What is needed: Work out how many lines in the data that follows contain "PSATITP". Write nothing but the number.

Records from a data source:
::::::
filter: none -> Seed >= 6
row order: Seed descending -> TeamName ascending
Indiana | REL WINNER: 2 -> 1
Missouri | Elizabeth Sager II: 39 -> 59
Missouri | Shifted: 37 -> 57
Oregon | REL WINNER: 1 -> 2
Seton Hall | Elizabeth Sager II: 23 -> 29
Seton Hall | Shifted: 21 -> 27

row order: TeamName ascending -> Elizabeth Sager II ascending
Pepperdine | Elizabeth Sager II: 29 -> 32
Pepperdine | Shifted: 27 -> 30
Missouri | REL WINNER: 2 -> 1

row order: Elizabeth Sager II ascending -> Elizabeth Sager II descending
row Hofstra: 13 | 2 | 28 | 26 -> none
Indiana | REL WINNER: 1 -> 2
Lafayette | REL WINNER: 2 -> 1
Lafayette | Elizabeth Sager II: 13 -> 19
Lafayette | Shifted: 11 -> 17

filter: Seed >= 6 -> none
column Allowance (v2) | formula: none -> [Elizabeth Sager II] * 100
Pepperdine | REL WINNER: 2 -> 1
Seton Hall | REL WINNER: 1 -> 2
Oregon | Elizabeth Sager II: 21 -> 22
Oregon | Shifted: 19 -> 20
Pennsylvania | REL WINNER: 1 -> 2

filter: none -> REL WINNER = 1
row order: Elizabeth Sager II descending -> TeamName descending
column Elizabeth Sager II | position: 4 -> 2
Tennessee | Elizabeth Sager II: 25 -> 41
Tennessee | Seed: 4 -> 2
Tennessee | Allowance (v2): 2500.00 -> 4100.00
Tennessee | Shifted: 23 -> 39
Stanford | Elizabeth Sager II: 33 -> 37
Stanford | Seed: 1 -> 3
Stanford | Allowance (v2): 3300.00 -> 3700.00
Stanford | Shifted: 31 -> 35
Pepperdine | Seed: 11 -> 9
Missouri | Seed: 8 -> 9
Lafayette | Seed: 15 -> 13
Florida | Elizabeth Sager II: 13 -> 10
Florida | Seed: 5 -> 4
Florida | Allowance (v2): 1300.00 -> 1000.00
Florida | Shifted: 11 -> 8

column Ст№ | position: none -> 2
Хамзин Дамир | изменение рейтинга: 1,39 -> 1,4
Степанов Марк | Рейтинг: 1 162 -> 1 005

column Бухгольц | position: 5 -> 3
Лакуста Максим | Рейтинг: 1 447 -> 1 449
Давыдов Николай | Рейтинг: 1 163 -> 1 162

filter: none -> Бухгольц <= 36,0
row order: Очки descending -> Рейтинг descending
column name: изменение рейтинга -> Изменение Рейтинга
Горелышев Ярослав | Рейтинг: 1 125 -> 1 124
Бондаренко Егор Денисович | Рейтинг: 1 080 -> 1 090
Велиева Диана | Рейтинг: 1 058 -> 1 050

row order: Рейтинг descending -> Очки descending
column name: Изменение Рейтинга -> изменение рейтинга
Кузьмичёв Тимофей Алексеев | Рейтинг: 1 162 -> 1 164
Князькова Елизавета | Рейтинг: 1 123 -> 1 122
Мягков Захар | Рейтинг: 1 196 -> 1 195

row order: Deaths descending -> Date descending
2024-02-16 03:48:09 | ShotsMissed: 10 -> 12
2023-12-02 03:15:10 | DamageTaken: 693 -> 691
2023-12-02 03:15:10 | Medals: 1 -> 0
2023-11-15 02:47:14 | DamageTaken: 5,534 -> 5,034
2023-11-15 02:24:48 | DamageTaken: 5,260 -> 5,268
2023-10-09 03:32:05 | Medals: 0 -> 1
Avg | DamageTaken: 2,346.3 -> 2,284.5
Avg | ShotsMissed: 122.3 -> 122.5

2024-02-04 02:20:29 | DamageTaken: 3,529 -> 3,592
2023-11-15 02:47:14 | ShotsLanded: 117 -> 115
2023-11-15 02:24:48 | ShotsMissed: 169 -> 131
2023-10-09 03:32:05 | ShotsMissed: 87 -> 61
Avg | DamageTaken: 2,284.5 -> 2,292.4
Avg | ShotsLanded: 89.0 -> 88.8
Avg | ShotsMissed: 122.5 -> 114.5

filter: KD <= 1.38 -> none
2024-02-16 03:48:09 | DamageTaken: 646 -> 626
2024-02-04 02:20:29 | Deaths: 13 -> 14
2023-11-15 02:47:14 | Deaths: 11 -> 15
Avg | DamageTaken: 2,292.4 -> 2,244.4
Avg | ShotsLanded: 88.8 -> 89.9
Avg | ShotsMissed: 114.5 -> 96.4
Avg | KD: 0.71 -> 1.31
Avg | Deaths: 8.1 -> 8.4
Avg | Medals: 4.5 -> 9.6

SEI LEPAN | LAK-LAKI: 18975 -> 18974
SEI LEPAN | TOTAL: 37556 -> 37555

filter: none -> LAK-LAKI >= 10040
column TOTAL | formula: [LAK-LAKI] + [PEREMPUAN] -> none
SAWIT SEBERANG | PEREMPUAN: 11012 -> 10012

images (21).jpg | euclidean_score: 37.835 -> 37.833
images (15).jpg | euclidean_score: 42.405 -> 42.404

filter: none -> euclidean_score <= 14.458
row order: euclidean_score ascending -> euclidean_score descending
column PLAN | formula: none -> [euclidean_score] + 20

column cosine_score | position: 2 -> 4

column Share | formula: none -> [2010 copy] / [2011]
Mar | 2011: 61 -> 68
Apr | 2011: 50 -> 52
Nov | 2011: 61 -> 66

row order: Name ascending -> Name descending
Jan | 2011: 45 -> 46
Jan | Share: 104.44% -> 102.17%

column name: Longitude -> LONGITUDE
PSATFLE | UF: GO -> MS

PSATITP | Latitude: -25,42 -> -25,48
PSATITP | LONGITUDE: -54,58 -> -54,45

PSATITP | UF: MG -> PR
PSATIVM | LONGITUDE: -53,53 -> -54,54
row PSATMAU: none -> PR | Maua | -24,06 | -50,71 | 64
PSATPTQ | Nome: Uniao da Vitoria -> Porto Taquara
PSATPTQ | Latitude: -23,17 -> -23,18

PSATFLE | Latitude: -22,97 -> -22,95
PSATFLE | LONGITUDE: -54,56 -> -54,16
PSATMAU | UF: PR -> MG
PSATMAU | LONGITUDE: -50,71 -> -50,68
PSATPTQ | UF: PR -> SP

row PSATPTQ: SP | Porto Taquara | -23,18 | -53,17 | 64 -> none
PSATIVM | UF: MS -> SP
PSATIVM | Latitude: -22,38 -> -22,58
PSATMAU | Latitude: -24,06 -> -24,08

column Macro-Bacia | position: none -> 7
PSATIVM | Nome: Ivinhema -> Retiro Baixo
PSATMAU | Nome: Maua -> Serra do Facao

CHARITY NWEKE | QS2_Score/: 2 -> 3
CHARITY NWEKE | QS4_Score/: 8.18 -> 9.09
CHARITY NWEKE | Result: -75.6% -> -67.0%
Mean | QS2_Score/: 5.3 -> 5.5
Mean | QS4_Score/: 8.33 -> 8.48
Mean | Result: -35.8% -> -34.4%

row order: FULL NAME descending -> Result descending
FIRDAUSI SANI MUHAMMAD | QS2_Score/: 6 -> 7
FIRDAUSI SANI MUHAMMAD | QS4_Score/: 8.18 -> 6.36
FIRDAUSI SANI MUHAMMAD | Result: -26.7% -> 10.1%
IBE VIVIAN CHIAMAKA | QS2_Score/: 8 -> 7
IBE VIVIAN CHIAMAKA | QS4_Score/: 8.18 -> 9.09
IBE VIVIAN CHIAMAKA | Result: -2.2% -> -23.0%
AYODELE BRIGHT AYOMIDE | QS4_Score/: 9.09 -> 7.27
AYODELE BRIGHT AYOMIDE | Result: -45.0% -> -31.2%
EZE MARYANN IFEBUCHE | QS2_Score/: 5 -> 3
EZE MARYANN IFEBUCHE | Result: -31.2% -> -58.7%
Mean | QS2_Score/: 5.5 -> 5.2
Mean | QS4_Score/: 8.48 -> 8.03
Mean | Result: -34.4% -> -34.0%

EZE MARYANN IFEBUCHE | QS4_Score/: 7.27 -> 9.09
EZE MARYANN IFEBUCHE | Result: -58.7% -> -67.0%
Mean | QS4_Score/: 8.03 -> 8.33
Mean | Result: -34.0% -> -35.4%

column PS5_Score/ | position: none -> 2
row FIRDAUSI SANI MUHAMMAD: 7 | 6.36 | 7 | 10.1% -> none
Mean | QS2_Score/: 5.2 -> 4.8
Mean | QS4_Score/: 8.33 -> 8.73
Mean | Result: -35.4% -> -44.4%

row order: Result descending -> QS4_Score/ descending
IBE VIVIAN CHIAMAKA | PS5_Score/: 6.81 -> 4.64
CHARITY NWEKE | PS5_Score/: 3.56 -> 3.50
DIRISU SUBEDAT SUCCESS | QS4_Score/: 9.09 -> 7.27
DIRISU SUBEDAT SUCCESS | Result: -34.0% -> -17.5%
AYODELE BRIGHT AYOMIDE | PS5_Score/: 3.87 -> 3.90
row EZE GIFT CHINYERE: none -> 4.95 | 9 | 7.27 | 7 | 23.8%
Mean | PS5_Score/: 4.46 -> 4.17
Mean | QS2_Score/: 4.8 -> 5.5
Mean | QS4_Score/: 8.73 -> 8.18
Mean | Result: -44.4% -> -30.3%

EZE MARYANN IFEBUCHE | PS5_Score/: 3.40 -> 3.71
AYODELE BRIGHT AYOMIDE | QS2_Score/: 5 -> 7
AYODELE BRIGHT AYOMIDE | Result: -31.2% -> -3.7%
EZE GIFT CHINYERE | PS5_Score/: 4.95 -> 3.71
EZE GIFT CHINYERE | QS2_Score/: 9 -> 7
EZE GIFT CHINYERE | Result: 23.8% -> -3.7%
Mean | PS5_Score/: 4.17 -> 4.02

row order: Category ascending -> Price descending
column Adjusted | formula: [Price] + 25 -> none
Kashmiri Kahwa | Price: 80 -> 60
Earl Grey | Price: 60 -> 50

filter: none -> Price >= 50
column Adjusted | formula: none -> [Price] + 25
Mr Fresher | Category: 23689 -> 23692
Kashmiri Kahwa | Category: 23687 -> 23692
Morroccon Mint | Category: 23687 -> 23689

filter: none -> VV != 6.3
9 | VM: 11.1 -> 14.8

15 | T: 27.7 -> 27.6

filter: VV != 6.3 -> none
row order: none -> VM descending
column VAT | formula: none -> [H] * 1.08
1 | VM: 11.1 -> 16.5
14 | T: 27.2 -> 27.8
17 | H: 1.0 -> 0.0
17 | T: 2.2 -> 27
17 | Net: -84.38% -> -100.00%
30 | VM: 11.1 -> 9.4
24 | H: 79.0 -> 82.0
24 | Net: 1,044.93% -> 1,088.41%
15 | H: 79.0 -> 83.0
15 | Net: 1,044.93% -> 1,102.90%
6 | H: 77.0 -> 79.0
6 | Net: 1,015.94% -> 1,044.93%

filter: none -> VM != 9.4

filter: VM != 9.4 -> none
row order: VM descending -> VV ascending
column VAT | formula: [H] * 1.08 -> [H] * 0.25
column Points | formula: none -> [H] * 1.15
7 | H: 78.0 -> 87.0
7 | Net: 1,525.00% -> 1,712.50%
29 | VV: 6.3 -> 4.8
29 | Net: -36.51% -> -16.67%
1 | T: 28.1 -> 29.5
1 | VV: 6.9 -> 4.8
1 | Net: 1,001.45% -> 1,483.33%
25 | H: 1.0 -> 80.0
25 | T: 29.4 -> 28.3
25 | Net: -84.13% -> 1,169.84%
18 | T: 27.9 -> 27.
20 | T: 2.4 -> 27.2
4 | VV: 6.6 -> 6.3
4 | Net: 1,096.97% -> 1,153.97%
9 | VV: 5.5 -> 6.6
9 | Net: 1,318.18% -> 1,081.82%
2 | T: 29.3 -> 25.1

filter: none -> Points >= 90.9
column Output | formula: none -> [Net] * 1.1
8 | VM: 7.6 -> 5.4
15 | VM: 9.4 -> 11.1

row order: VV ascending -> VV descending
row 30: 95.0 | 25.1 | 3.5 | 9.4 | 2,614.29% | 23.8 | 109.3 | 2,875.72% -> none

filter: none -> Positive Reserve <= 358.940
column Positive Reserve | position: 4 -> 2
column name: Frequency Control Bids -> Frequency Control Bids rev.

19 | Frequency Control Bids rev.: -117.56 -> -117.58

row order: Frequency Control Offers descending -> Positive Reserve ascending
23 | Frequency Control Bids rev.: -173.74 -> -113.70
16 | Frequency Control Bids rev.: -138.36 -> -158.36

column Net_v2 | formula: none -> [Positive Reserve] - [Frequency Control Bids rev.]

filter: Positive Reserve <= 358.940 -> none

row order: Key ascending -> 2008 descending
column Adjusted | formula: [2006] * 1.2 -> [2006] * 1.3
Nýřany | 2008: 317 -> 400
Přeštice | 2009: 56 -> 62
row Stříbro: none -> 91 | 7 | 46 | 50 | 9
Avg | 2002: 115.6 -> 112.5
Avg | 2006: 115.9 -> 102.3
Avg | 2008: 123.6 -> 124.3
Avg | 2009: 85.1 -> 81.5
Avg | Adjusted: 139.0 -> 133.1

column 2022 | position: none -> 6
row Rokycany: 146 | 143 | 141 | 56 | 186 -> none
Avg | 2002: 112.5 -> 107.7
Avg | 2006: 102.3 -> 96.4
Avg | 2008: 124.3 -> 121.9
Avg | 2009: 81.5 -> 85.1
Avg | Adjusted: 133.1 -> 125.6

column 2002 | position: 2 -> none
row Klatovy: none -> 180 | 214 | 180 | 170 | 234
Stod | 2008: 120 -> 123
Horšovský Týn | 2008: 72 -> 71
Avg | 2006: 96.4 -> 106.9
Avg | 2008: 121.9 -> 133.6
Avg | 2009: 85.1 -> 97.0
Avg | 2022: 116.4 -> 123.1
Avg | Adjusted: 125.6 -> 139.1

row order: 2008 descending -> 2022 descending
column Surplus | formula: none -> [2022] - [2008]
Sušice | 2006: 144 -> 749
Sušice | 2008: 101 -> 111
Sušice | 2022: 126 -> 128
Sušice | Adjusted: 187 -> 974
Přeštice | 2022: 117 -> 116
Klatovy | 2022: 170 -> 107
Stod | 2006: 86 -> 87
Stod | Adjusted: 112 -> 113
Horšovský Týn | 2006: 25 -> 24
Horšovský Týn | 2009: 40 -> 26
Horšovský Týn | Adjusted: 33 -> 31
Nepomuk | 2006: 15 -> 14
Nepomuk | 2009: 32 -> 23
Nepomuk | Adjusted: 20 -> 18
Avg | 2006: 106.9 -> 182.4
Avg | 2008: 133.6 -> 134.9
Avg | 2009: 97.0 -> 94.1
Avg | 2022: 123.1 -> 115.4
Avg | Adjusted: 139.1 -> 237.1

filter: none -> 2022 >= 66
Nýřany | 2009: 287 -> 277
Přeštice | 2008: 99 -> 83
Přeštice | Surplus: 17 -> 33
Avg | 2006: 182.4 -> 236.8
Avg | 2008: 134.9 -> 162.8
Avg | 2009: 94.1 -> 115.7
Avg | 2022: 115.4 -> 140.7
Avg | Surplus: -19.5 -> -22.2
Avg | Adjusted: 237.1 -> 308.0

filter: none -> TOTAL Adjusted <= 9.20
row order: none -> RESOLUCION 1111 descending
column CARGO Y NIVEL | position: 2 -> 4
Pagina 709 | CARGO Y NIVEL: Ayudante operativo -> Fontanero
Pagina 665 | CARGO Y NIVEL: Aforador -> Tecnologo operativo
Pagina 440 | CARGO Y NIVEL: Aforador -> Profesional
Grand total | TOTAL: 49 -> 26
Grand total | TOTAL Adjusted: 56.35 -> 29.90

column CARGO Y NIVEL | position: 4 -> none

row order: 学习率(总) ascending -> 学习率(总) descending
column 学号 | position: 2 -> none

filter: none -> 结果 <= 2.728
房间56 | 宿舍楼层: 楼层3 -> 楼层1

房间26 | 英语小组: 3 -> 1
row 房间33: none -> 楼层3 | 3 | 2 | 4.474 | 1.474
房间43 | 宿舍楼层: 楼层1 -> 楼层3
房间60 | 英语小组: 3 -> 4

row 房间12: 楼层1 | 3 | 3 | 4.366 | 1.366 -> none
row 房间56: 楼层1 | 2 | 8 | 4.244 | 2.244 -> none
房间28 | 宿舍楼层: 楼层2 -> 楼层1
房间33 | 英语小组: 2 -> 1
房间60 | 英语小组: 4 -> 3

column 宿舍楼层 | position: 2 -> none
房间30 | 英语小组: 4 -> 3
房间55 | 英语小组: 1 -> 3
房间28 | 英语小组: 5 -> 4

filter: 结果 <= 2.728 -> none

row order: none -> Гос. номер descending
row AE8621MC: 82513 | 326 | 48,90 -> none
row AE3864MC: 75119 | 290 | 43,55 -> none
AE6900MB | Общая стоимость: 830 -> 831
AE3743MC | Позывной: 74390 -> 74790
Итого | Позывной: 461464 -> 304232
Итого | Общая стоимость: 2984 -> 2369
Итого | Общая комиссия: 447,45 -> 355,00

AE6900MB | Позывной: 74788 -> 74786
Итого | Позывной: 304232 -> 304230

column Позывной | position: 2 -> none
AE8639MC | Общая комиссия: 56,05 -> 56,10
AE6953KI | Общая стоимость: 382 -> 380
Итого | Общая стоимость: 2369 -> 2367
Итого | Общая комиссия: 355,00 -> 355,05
::::::
Completed task: 3